Match the tone of the piece

A featured image is a promise about what’s inside. If the article is technical and precise, the image should feel precise. If the piece is warm and community-oriented, the image should match that register.

Example — Grounds for Change:

For an article titled “Why we changed our milk program”:

  • Strong approach: a clean, close-up shot of oat milk being poured, with the article title in the brand font
  • Weaker approach: a generic coffeehouse vibe shot with a bunch of people laughing

The first image matches the promise of the headline. The second creates a mismatch — the reader expects a cozy lifestyle piece and gets an explanation of sourcing decisions.


Image 1 — For the call-out piece (“Your local coffee shop is invisible”)

Visual concept: A phone screen showing a generic latte photo with zero engagement — using a mockup template. Bold text overlaid: “The last post was 7 weeks ago. Just the latte.” Dark, slightly sardonic tone. High contrast. No warmup.

Why it works: It instantly communicates the problem the article addresses. The reader who sees this in a feed thinks “wait, is that us?” — and clicks.

Image 2 — For an educational piece (“How we source our beans”)

Visual concept: A close-up, warm-toned photograph of dried coffee cherries in a wooden crate. The only text: “Ethiopia → Montclair” in the brand’s display font, small, in one corner. Clean, confident.

Why it works: It trusts the image to do most of the work. The destination line adds just enough curiosity to pull a click from the right reader.


Tools

  • Canva — has 1200×630 templates, easy to use
  • Figma — more control, better for precise layouts
  • Adobe Express — good middle ground
  • Unsplash / Pexels — free stock photos if you don’t have originals (credit them)

Common mistakes

  • Using the same design template for both images.

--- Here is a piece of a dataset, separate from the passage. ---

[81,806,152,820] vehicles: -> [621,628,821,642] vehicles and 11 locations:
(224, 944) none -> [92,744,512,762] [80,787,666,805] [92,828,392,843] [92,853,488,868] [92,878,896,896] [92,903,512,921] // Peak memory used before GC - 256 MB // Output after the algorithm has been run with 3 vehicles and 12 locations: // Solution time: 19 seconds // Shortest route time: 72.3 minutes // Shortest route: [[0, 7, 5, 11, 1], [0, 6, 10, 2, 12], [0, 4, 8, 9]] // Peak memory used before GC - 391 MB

Each piece of content has a different tone and audience. The featured images should reflect that.
  • Ignoring the title/description relationship. The image shouldn’t repeat the title — it should extend or complement it.
  • Designing only at full size. Always check at 25–30% zoom before exporting.
  • Font choices that don’t match the style guide. Your featured images are part of your brand’s visual system — use the fonts and colors you defined in your style guide.